"Good night and good luck." It was his sign-off phrase. I shiver when I remember his distinctive voice saying those words when he closed his radio and later his television report of the news. He was a man of integrity unafraid to speak truth to power. He should be an exemplary presence in American journalism today.
I'm putting together this small tribute to Murrow for that reason, and because it's been six years since we saw the fine film narrated by George Clooney (it may be bought, rented or streamed from Amazon).
It has been much longer — before the beginning of World War II in Europe — since Edward R. Murrow's reporting career began, in effect bringing a revolution to American radio journalism with his short-wave broadcasts sent from London and aboard Allied bombers to listeners in the United States. He was a pioneer of a kind of journalism we see too little of in these days of media empires and news that must make its way by its entertainment value.
Murrow began a new kind of radio news, CBS's "World News Round Up." H.V. Kaltenborn, who narrated the program from New York, could be heard with anxiety in his voice because the quality of radio connection was uneven and unpredictable, "Come in Ed Murrow, Come in Ed Murrow." During the Blitz, when German planes rained bombs on London, Murrow sometimes spoke from the steps of damaged St. Paul's Cathedral. Air raid sirens could be heard in the background.

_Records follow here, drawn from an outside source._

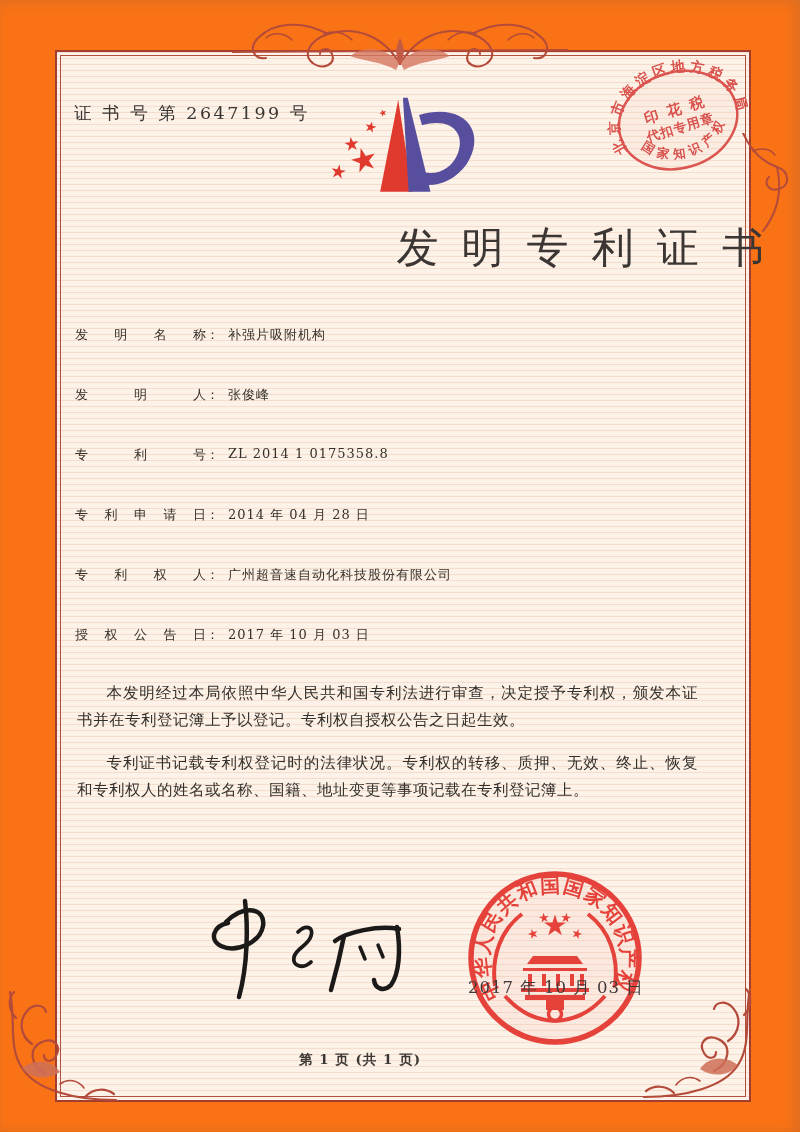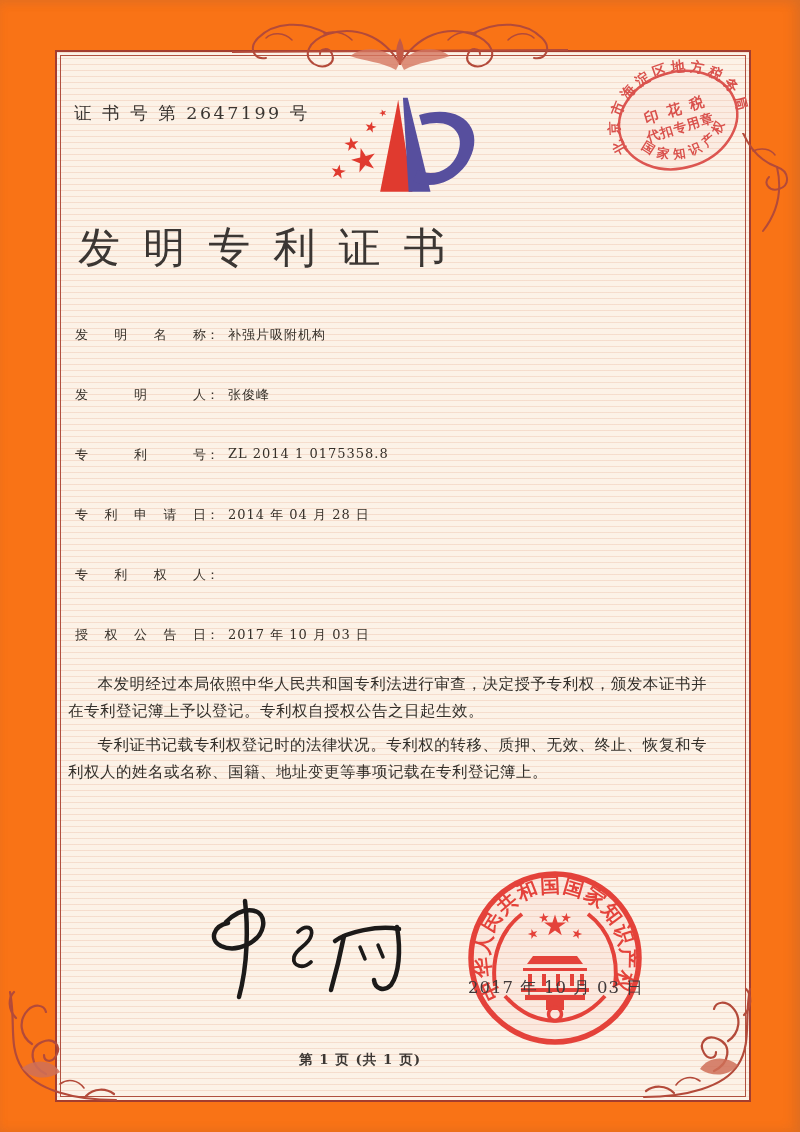"发明专利证书" .title { padding-left: none -> 40px; text-align: left -> right }
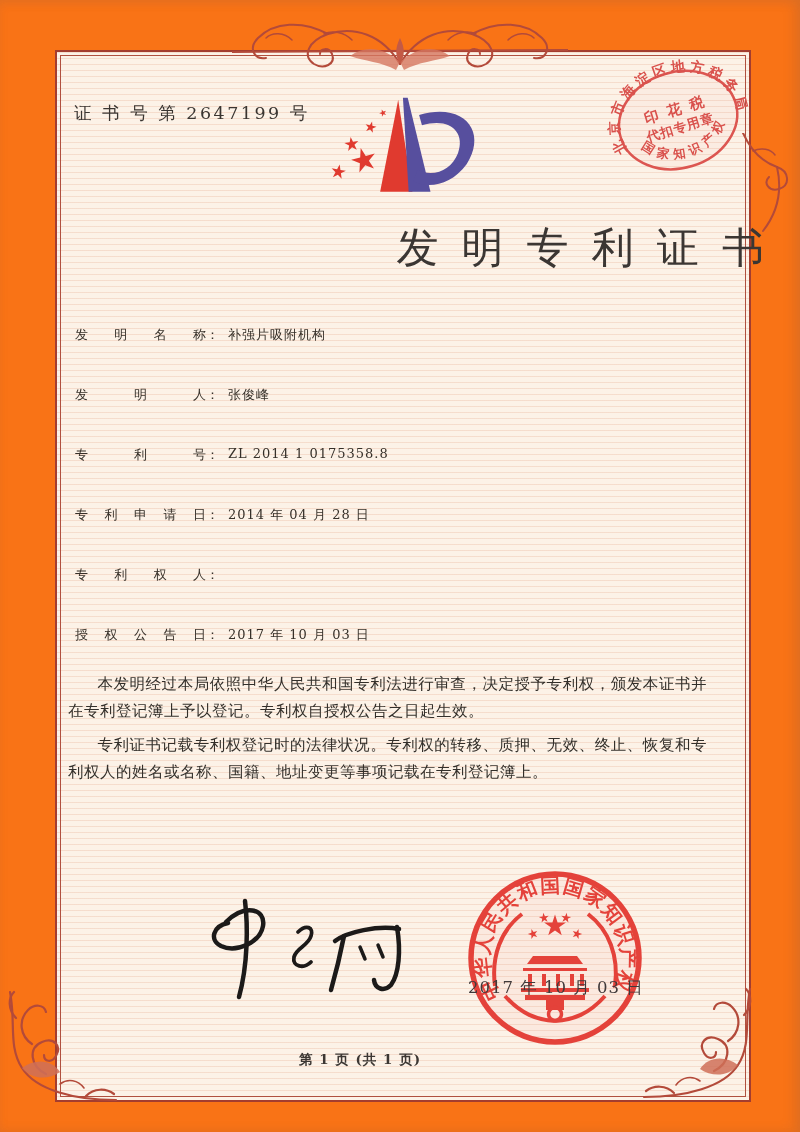"广州超音速自动化科技股份有限公司" span.fvalue { html: none -> <span>广州超音速自动化科技股份有限公司</span> }
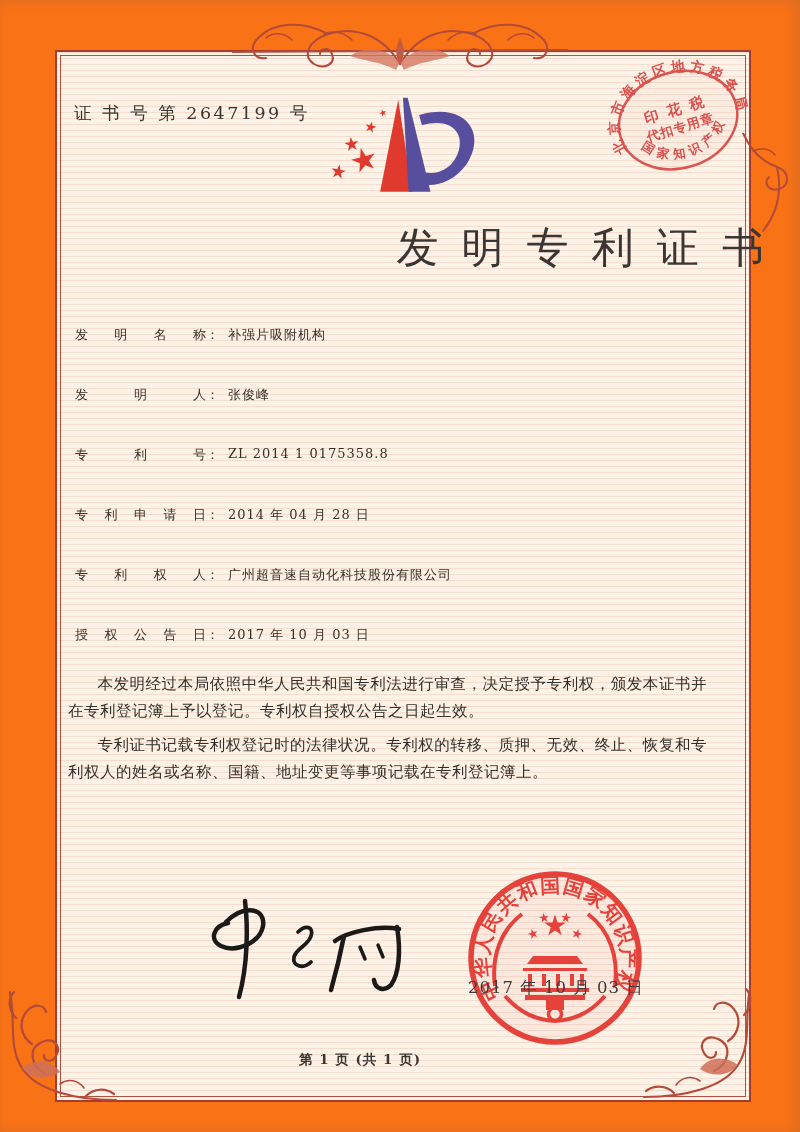"本发明经过本局依照中华人民共和国专利法进行审查，决定授予专利权，颁发本证书并在专" .body-text p { margin: 7px -> 16px }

Murrow and other journalists followed Allied troops into the Nazi concentration camp of Buchenwald in April 1945, as it happened on the very day President Franklin D. Roosevelt died in Warm Springs. Georgia. Murrow, obviously shaken by what he saw, described the exhausted physical state of the 21,000 concentration camp prisoners who had survived (many died of their starvation in the following days and weeks), mentioning "rows of bodies stacked up like cordwood." And he refused to apologize for the horror of his words:
"I pray you to believe what I have said about Buchenwald. I have reported what I saw and heard, but only part of it. For most of it I have no words. If I've offended you by this rather mild account of Buchenwald, I'm not in the least sorry."
It is now more than a half century since, in his pioneering television reporting on "See It Now," Murrow courageously took on Joe McCarthy, the junior Senator from Wisconsin who had made a career of irresponsible, bullying and dishonest red-baiting. On that program Murrow said something that bears repeating in 2011, in every time and place.
"We will not be driven by fear into an age of unreason.... No one can terrorize a whole nation, unless we are all his accomplices."
Edward R. Murrow in his office, 1957
Later he initiated a program called This I Believe , an opportunity for ordinary Americans to speak for five minutes on their fundamental values. Fifty-three years ago he gave a memorable speech in Chicago on October 15, 1958. It is a speech as pertinent now as it was then.
A chain smoker throughout his life, Murrow was known for almost never being seen without his trademark Camel cigarette. He evidently smoked from sixty to sixty-five cigarettes a day, roughly three packs. His own television program See It Now was the first to have a report about the connection between smoking and cancer. Murrow said during the show, "I doubt I could spend a half hour without a cigarette with any comfort or ease."
His last major TV milestone was reporting and narrating the CBS Reports installment "Harvest of Shame," on the plight of migrant farm workers in the United States.
Edward R. Murrow died on April 27, 1965, two days after his 57th birthday. His colleague and friend Eric Sevareid said of him,
"He was a shooting star; and we will live in his afterglow a very long time."